( Reuters ) - The condition of ailing former Indonesian President Suharto, who ruled with an iron fist for more than three decades, is still unstable with excess fluid in his lungs, a member of his medical team said on Thursday.
Suharto, 86, was admitted to Jakarta's Pertamina Hospital last week suffering from anemia and low blood pressure due to heart, lung and kidney problems, and his condition has fluctuated since then.
"His physical condition is still unstable. He has difficulty breathing," said Mardjo Soebiandono, the head of the medical team treating the former general.
"He is conscious. After receiving blood transfusion, his hemoglobin level has increased ... An X-ray of the lungs condition shows excess accumulation of liquid."
Suharto was forced to quit in 1998 amid massive student protests, and though his political influence has faded since then, he and his family still remain powerful.

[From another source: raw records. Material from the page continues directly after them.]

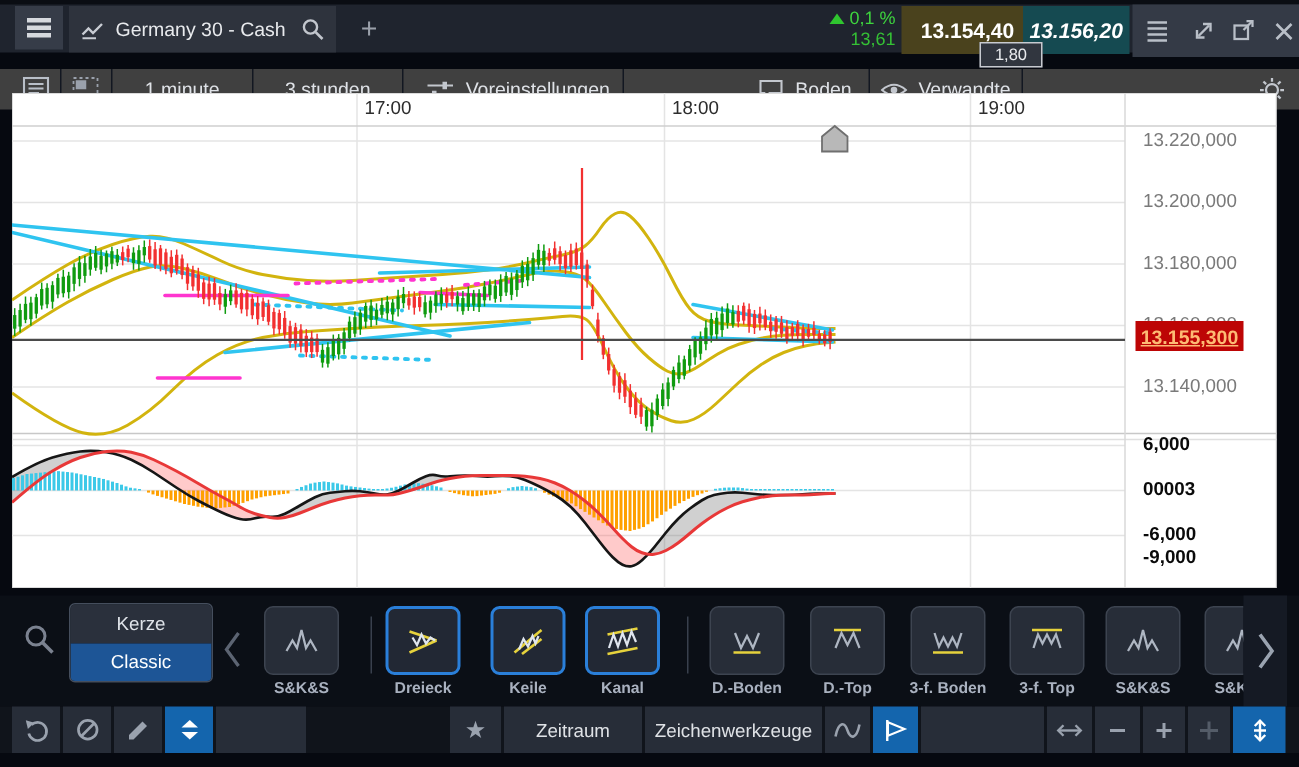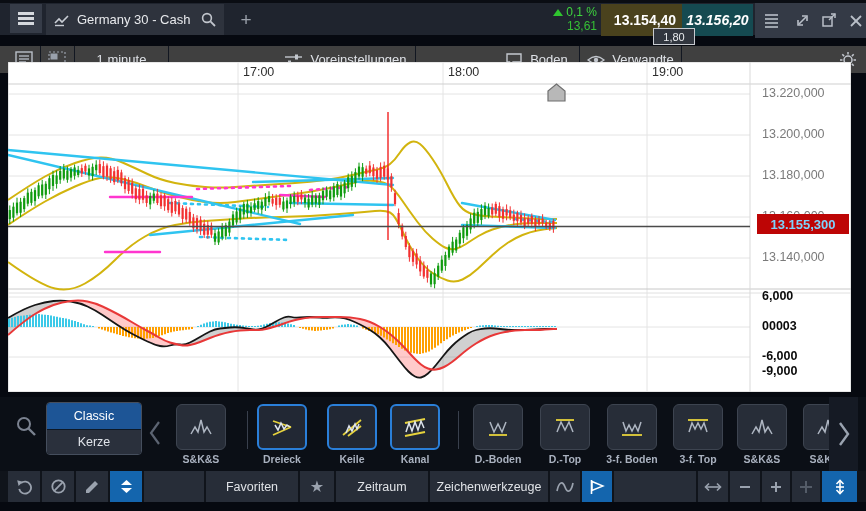--- a/index.html
+++ b/index.html
@@ -133,6 +133,9 @@
       </div>
     <div class="tb-cell" style="left:75px;width:94px">
       <span>1 minute</span>
+      </div>
+    <div class="tb-cell" style="left:169px;width:100px">
+      <span>3 stunden</span>
       </div>
     <div class="tb-cell" style="left:276px;width:140px">
       <svg width="19" height="17">

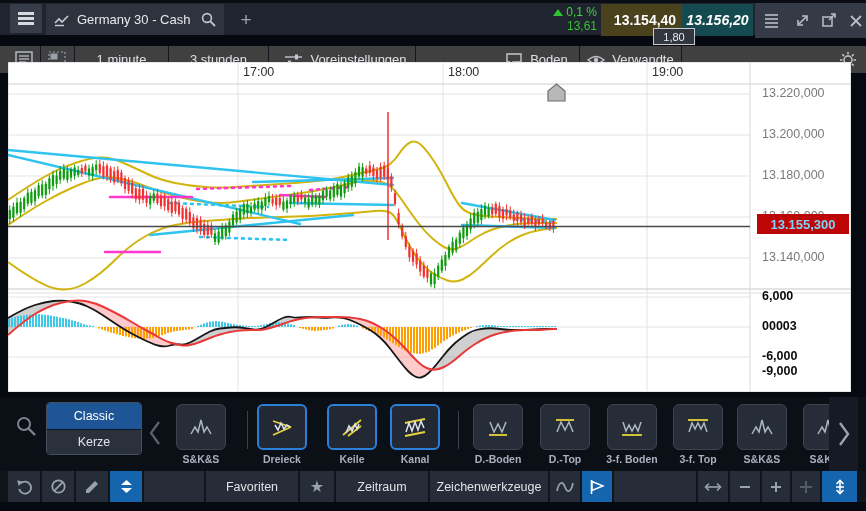--- a/index.html
+++ b/index.html
@@ -27,7 +27,7 @@
   .time-label{position:absolute;top:3px;font-size:12.5px;color:#2d2d2d;}
   .axis-label{position:absolute;left:754px;font-size:12.5px;color:#7a7a7a;white-space:nowrap;}
   .macd-label{position:absolute;left:754px;font-size:12.5px;font-weight:bold;color:#0a0a0a;white-space:nowrap;}
-  .price-badge{position:absolute;left:749px;top:152px;width:92px;height:20px;background:#bd0505;color:#7dd3fc;font-size:13px;font-weight:bold;display:flex;align-items:center;justify-content:center;z-index:4;}
+  .price-badge{position:absolute;left:749px;top:152px;width:72px;height:20px;background:#bd0505;color:#fdba74;font-size:13px;font-weight:bold;display:flex;align-items:center;justify-content:center;z-index:4;text-decoration:underline;}
   
   .patbar{position:absolute;left:0;top:397px;width:866px;height:74px;background:#0b0f16;}
   .pat-search{position:absolute;left:16px;top:19px;cursor:pointer;}

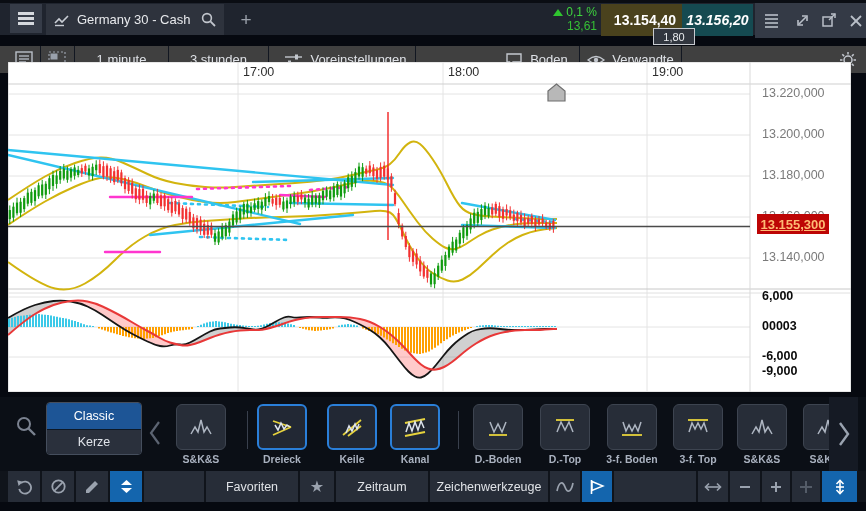--- a/index.html
+++ b/index.html
@@ -734,8 +734,8 @@
         <line x1="12.5" y1="12.5" x2="19" y2="19" stroke="#7b8290" stroke-width="2.4"></line>
       </svg>
       <div class="mode-ctl">
+        <div class="mode-seg mode-kerze">Kerze</div>
         <div class="mode-seg mode-classic">Classic</div>
-        <div class="mode-seg mode-kerze">Kerze</div>
       </div>
       <svg class="chev" style="left:148px" width="14" height="28">
         <polyline points="11,3 3,14 11,25" fill="none" stroke="#5c6472" stroke-width="2.2"></polyline>

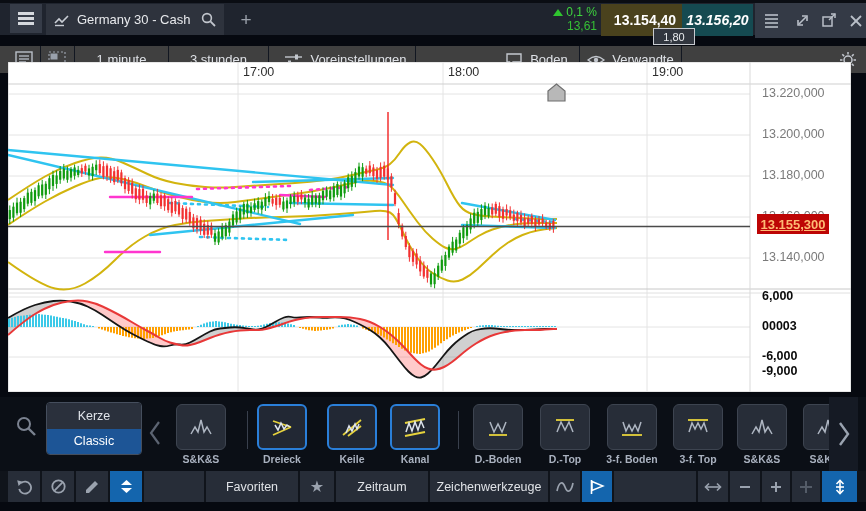--- a/index.html
+++ b/index.html
@@ -845,9 +845,6 @@
       </svg>
       </div>
     <div class="bb-cell static" style="left:144px;width:60px"></div>
-    <div class="bb-cell" style="left:206px;width:92px">
-      <span class="bb-text">Favoriten</span>
-      </div>
     <div class="bb-cell" style="left:300px;width:34px;font-size:16px">
       <span>★</span>
       </div>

Critics say he and his family amassed billions during his long rule, but the former president and members of his family deny any wrongdoing.
Attempts by subsequent governments to prosecute Suharto for graft have failed so far.
But some Indonesians still look back with nostalgia at the Suharto era, when Indonesia was one of Asia's tiger economies, and refer to him fondly as the "Father of Development."
All six of Suharto's children, and almost all of his sons-in-law, daughters-in-law and grandchildren were with him at the hospital on Tuesday, indicating the seriousness of his condition.
The former strongman, who rarely appears in public, has suffered from various ailments in recent years, including intestinal bleeding and strokes.
Suharto was previously charged with graft but escaped prosecution when he was deemed too ill to stand trial. He and his family are still involved in a couple of high-profile court cases.
The sudden deterioration in his health over the weekend prompted some senior politicians and one of Suharto's daughters to call for legal proceedings against him to be dropped.
But the attorney-general said on Monday his office would press ahead with a civil case against Suharto.
Despite Suharto's humiliating ouster in 1998 and the subsequent attempts to prosecute him for corruption, members of Indonesia's political and business elite have flocked to his bedside to pay their respects.